I have worked so hard and worried so much in the last two weeks preparing our apartment for the market that I have lost four pounds.  Every little bit helps.

I am simply skipping this past week's Friday List.  I shall return to it this coming Friday.

Meanwhile, Trump and his family are openly, unashamedly cashing in on the presidency with deals large and small, right down to Kellyanne Conway hawking Ivanka Trump's goods on national television.  It is clear now, if there was ever any doubt, that the Republican Congress will never act to call him to account.  This means that our only hope and recourse is to defeat as many Republicans as possible in upcoming elections.  
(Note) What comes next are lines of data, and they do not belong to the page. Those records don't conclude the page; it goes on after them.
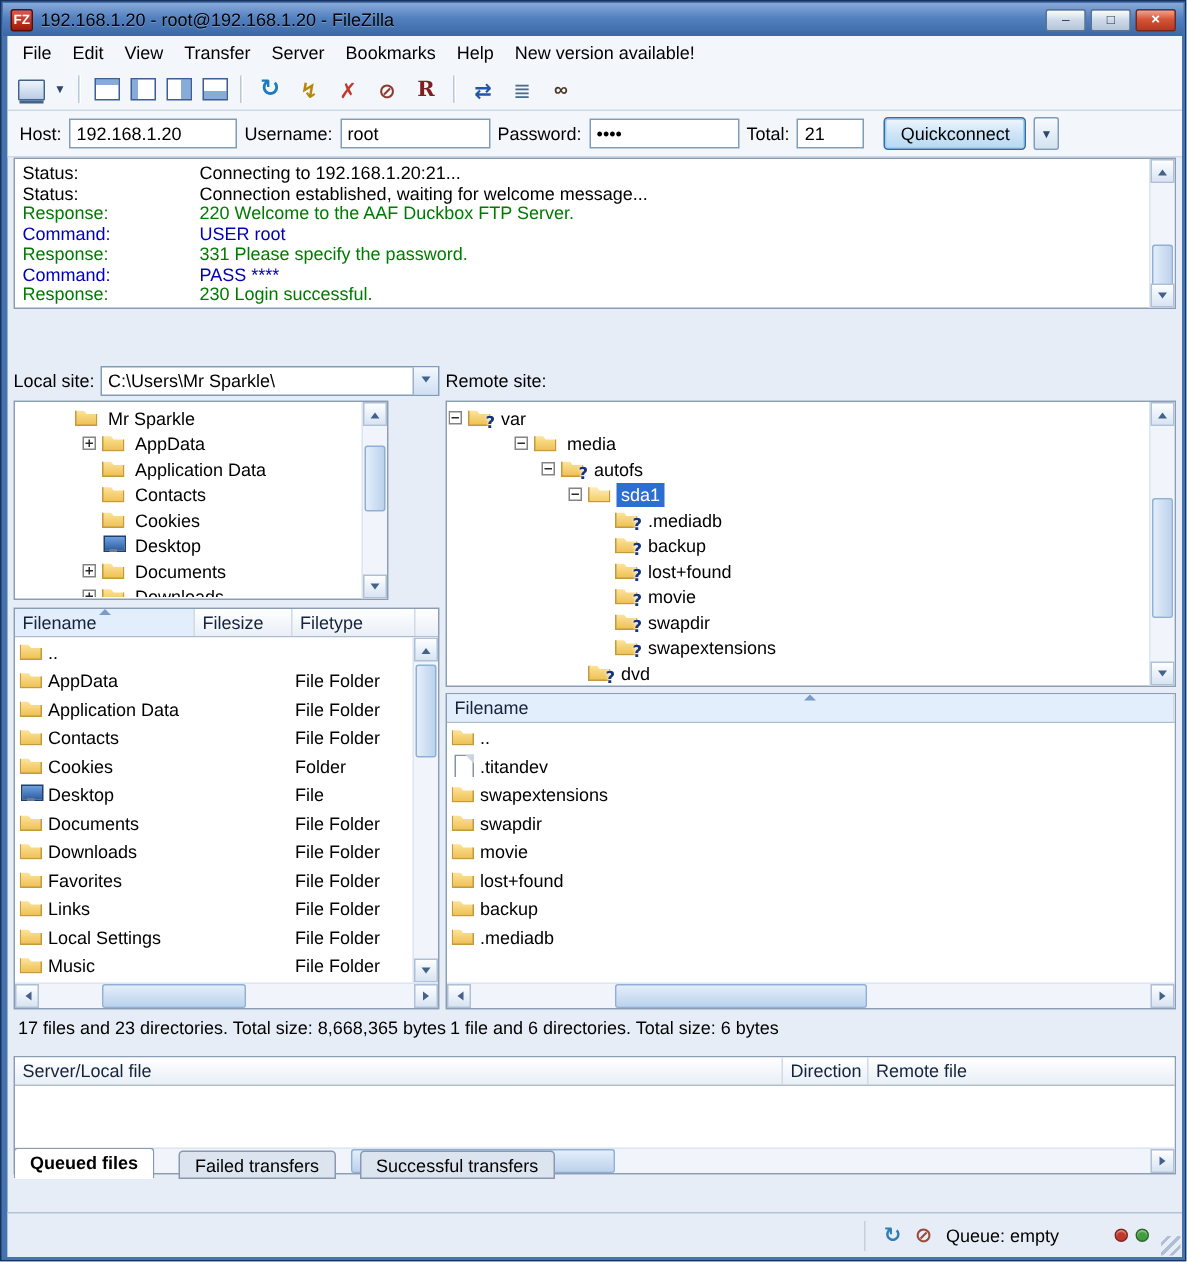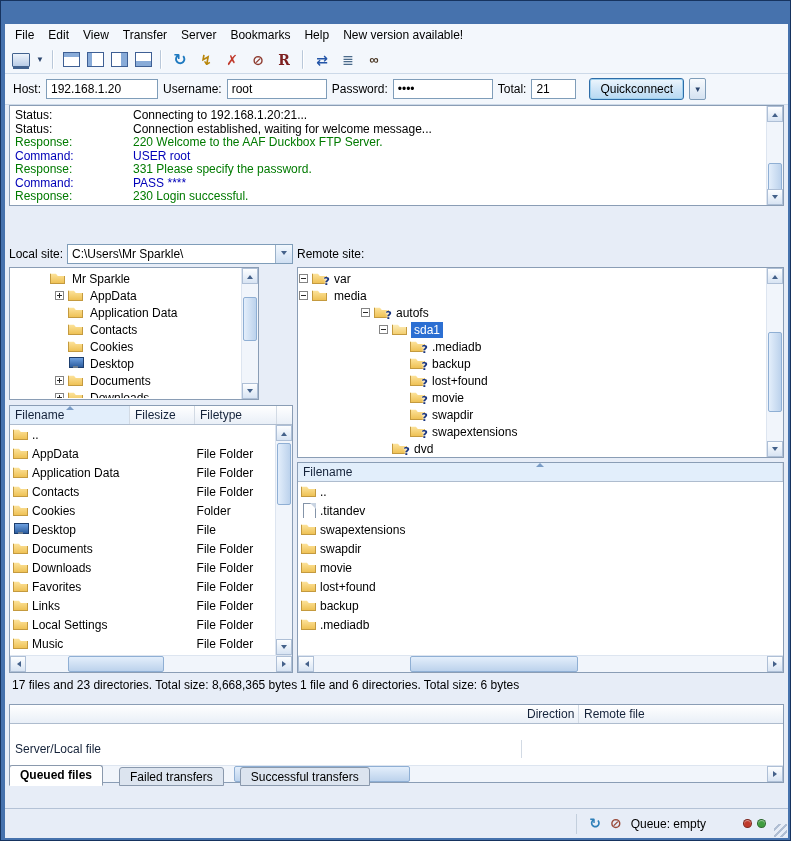"FZ" div.titlebar { html: none -> <div> <span>FZ</span> <span>192.168.1.20 - root@192.168.1.20 - FileZilla</span> <span> <span> <span>–</span> </span> <span> <span>□</span> </span> <span> <span>×</span> </span> </span> </div> }
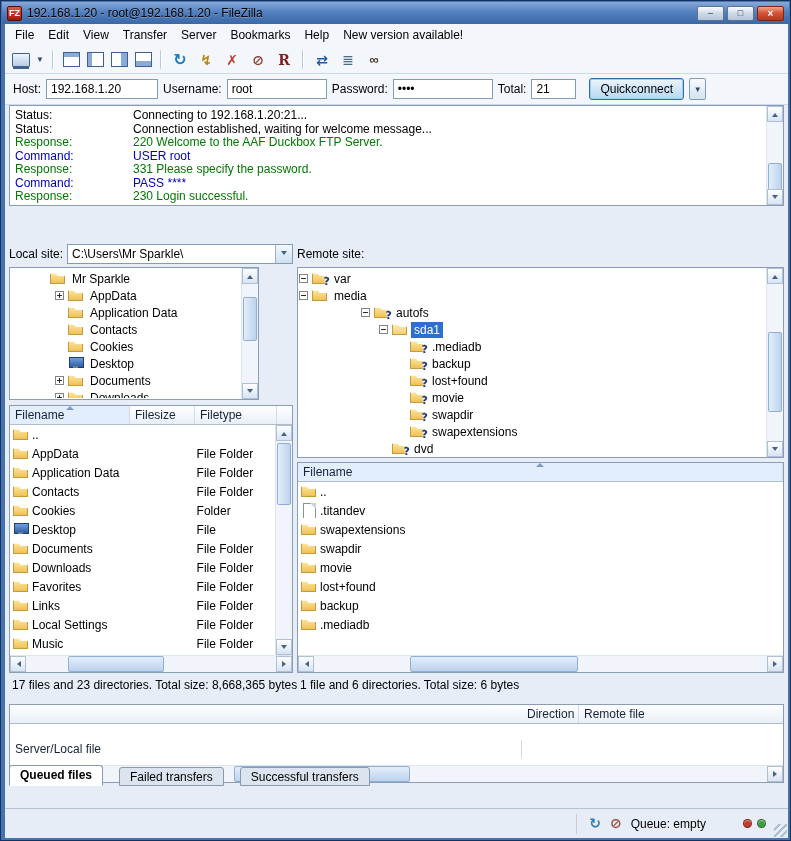"media" div.trow { padding-left: none -> 44px }
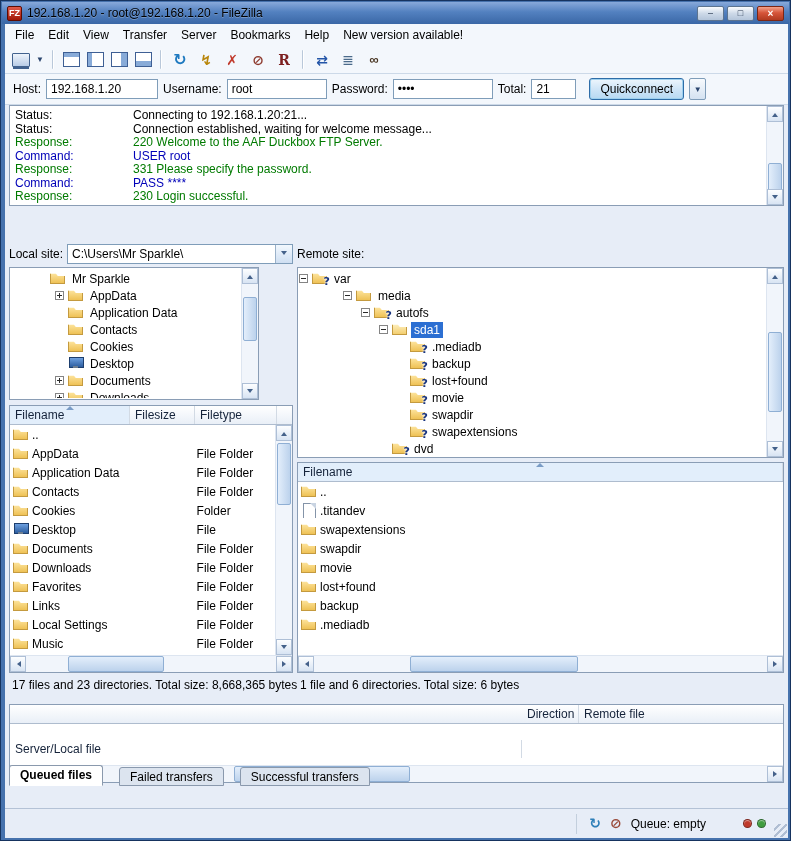"Server/Local file" .col-q1 { margin-top: 35px -> none }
I see that another King Kong movie has been released.  If Google is to be trusted, this is the thirteenth film with "Kong" in the title [including Wasei Kingu Kongu in 1933.]  I have a personal attachment to the 1976 version with Jeff Bridges, Jessica Lange, Charles Grodin and Rene Auberjonois [familiar to Star Trek aficionados as the shapeshifter from Deep Space Nine.]  I took my young sons to see it in a huge thousand seat theater in West Springfield, so jammed that in the minutes leading up to the showing, a sepulchral voice could be heard on a loudspeaker saying "there are now nine more seats available, none together."  It was a genuine event, and the boys loved it.  I mean, I do understand the sentimental attachment to Fay Wray, but each of us has his or her own memories.

12 comments:

howie b said...

The important thing is what's good for Trump, after all he's the single most important person in history, or why else would he be elected President by such an overwhelming landslide?
And Octavius, he'd easily beat Octavius as Emperor. And Hitler? No match for the art of the deal.
What's good for Trump is good for America

s. wallerstein said...

Why do you now believe that the Republican congress will not call Trump to account?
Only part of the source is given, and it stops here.